Modification records
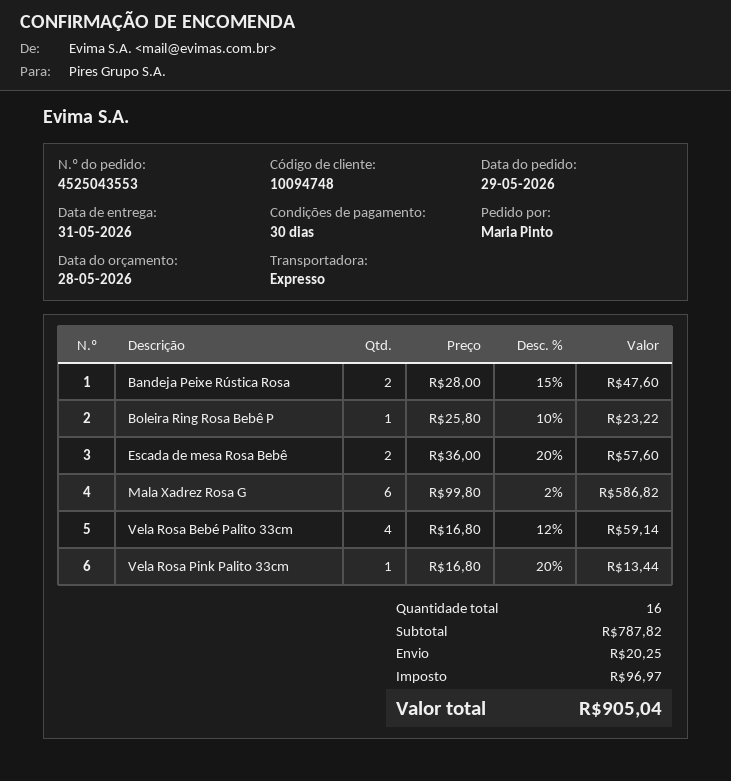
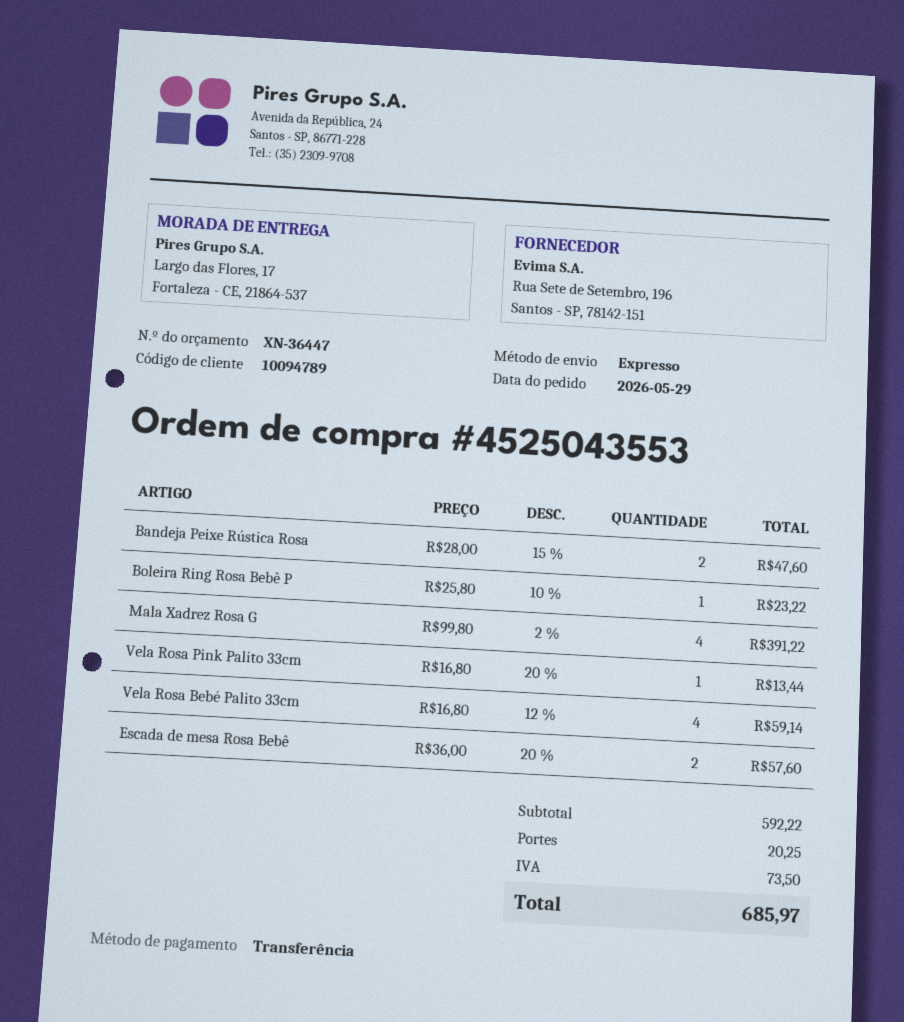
customer number: 10094748 -> 10094789
Mala Xadrez Rosa G: 6 x 99.80 - 2% = 586.82 -> 4 x 99.80 - 2% = 391.22
subtotal: 787.82 -> 592.22
tax: 96.97 -> 73.50
total: 905.04 -> 685.97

• _What you need to do_
Each line above gets copied exactly; leave the pictures out.

• _Solution_
customer number: 10094748 -> 10094789
Mala Xadrez Rosa G: 6 x 99.80 - 2% = 586.82 -> 4 x 99.80 - 2% = 391.22
subtotal: 787.82 -> 592.22
tax: 96.97 -> 73.50
total: 905.04 -> 685.97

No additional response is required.